### Work request
Your output should repeat the entries below exactly. It should contain no images.

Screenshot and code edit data
########################################

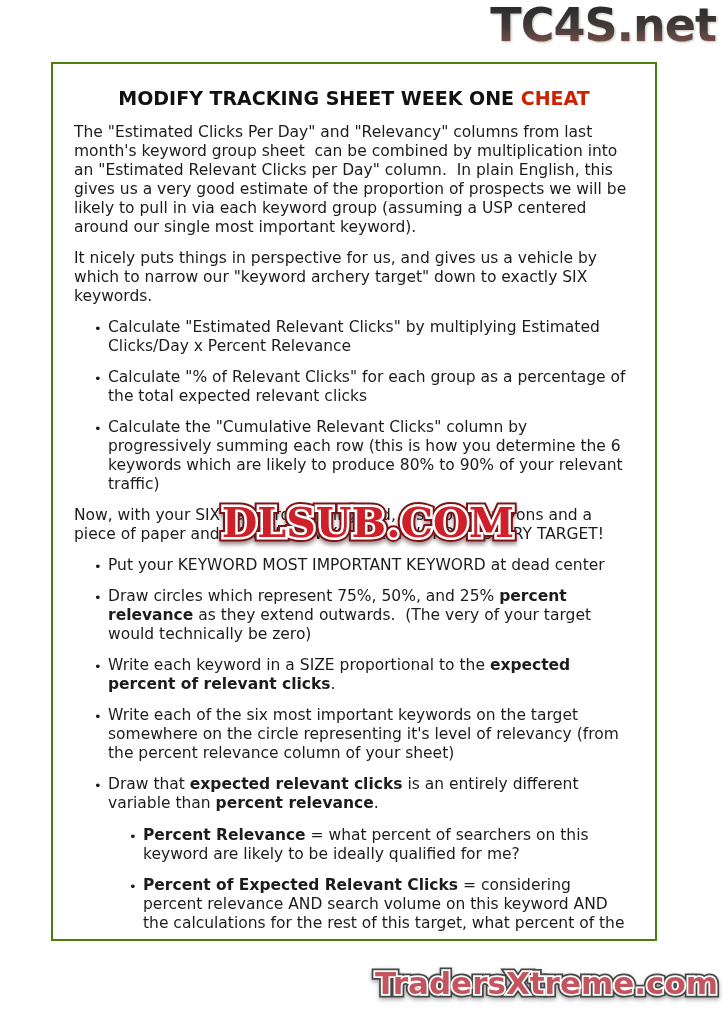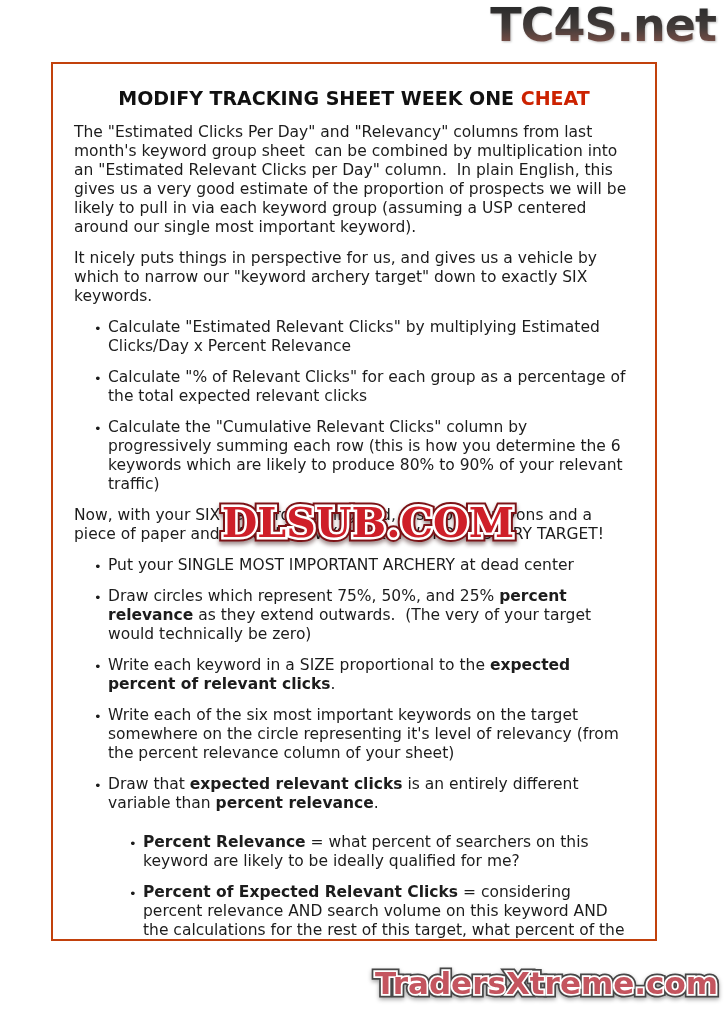--- a/index.html
+++ b/index.html
@@ -12,34 +12,34 @@
     position:absolute;top:0;right:8px;
     font-size:46px;line-height:50px;font-weight:bold;letter-spacing:-1px;
     background:linear-gradient(180deg,#2d2d2d 18%,#433c3a 55%,#8a544a 96%);
     -webkit-background-clip:text;background-clip:text;color:transparent;
     filter:drop-shadow(1px 1px 1px rgba(0,0,0,0.25));
     text-align:right;
   }
   
   .doc-box{
     position:absolute;left:51px;top:62px;width:606px;height:879px;
-    border:2px solid #c2410c;box-sizing:border-box;
+    border:2px solid #4d7c0f;box-sizing:border-box;
     padding:24px 21px 0 21px;overflow:hidden;background:#fff;
   }
   .doc-title{
     font-size:19px;line-height:20px;margin:0 0 15px 0;
     font-weight:bold;text-align:center;color:#111;white-space:pre-wrap;
   }
   .red{color:#cc2200;}
   .doc-box p{
     font-size:15.5px;line-height:19px;margin:0 0 12px 0;
     white-space:pre-wrap;
   }
   ul.blist{margin:0;padding:0 0 0 34px;list-style:none;}
-  ul.blist.nested{padding-left:69px;margin-top:20px;}
+  ul.blist.nested{padding-left:69px;margin-top:13px;}
   ul.blist li{
     font-size:15.5px;line-height:19px;margin:0 0 12px 0;
     position:relative;white-space:pre-wrap;
   }
   ul.blist li::before{
     content:"\2022";position:absolute;left:-14px;top:1px;font-size:13px;color:#1c1c1c;
   }
   .b{font-weight:bold;}
   
   .watermark{
@@ -79,21 +79,21 @@
 
   <ul class="blist">
       <li>Calculate "Estimated Relevant Clicks" by multiplying Estimated Clicks/Day x Percent Relevance</li>
       <li>Calculate "% of Relevant Clicks" for each group as a percentage of the total expected relevant clicks</li>
       <li>Calculate the "Cumulative Relevant Clicks" column by progressively summing each row (this is how you determine the 6 keywords which are likely to produce 80% to 90% of your relevant traffic)</li>
     </ul>
 
   <p>Now, with your SIX keywords highlighted, rest some crayons and a piece of paper and HAND DRAW YOUR KEYWORD ARCHERY TARGET!</p>
 
   <ul class="blist">
-      <li>Put your SINGLE MOST IMPORTANT ARCHERY at dead center</li>
+      <li>Put your KEYWORD MOST IMPORTANT KEYWORD at dead center</li>
       <li><span>Draw circles which represent 75%, 50%, and 25% </span><span class="b">percent relevance</span><span> as they extend outwards.  (The very of your target would technically be zero)</span></li>
       <li><span>Write each keyword in a SIZE proportional to the </span><span class="b">expected percent of relevant clicks</span><span>.</span></li>
       <li>Write each of the six most important keywords on the target somewhere on the circle representing it's level of relevancy (from the percent relevance column of your sheet)</li>
       <li><span>Draw that </span><span class="b">expected relevant clicks</span><span> is an entirely different variable than </span><span class="b">percent relevance</span><span>.</span></li>
     </ul>
 
   <ul class="blist nested">
       <li><span class="b">Percent Relevance</span><span> = what percent of searchers on this keyword are likely to be ideally qualified for me?</span></li>
       <li><span class="b">Percent of Expected Relevant Clicks</span><span> = considering percent relevance AND search volume on this keyword AND the calculations for the rest of this target, what percent of the</span></li>
     </ul>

########################################

### Exercise response
--- a/index.html
+++ b/index.html
@@ -12,34 +12,34 @@
     position:absolute;top:0;right:8px;
     font-size:46px;line-height:50px;font-weight:bold;letter-spacing:-1px;
     background:linear-gradient(180deg,#2d2d2d 18%,#433c3a 55%,#8a544a 96%);
     -webkit-background-clip:text;background-clip:text;color:transparent;
     filter:drop-shadow(1px 1px 1px rgba(0,0,0,0.25));
     text-align:right;
   }
   
   .doc-box{
     position:absolute;left:51px;top:62px;width:606px;height:879px;
-    border:2px solid #c2410c;box-sizing:border-box;
+    border:2px solid #4d7c0f;box-sizing:border-box;
     padding:24px 21px 0 21px;overflow:hidden;background:#fff;
   }
   .doc-title{
     font-size:19px;line-height:20px;margin:0 0 15px 0;
     font-weight:bold;text-align:center;color:#111;white-space:pre-wrap;
   }
   .red{color:#cc2200;}
   .doc-box p{
     font-size:15.5px;line-height:19px;margin:0 0 12px 0;
     white-space:pre-wrap;
   }
   ul.blist{margin:0;padding:0 0 0 34px;list-style:none;}
-  ul.blist.nested{padding-left:69px;margin-top:20px;}
+  ul.blist.nested{padding-left:69px;margin-top:13px;}
   ul.blist li{
     font-size:15.5px;line-height:19px;margin:0 0 12px 0;
     position:relative;white-space:pre-wrap;
   }
   ul.blist li::before{
     content:"\2022";position:absolute;left:-14px;top:1px;font-size:13px;color:#1c1c1c;
   }
   .b{font-weight:bold;}
   
   .watermark{
@@ -79,21 +79,21 @@
 
   <ul class="blist">
       <li>Calculate "Estimated Relevant Clicks" by multiplying Estimated Clicks/Day x Percent Relevance</li>
       <li>Calculate "% of Relevant Clicks" for each group as a percentage of the total expected relevant clicks</li>
       <li>Calculate the "Cumulative Relevant Clicks" column by progressively summing each row (this is how you determine the 6 keywords which are likely to produce 80% to 90% of your relevant traffic)</li>
     </ul>
 
   <p>Now, with your SIX keywords highlighted, rest some crayons and a piece of paper and HAND DRAW YOUR KEYWORD ARCHERY TARGET!</p>
 
   <ul class="blist">
-      <li>Put your SINGLE MOST IMPORTANT ARCHERY at dead center</li>
+      <li>Put your KEYWORD MOST IMPORTANT KEYWORD at dead center</li>
       <li><span>Draw circles which represent 75%, 50%, and 25% </span><span class="b">percent relevance</span><span> as they extend outwards.  (The very of your target would technically be zero)</span></li>
       <li><span>Write each keyword in a SIZE proportional to the </span><span class="b">expected percent of relevant clicks</span><span>.</span></li>
       <li>Write each of the six most important keywords on the target somewhere on the circle representing it's level of relevancy (from the percent relevance column of your sheet)</li>
       <li><span>Draw that </span><span class="b">expected relevant clicks</span><span> is an entirely different variable than </span><span class="b">percent relevance</span><span>.</span></li>
     </ul>
 
   <ul class="blist nested">
       <li><span class="b">Percent Relevance</span><span> = what percent of searchers on this keyword are likely to be ideally qualified for me?</span></li>
       <li><span class="b">Percent of Expected Relevant Clicks</span><span> = considering percent relevance AND search volume on this keyword AND the calculations for the rest of this target, what percent of the</span></li>
     </ul>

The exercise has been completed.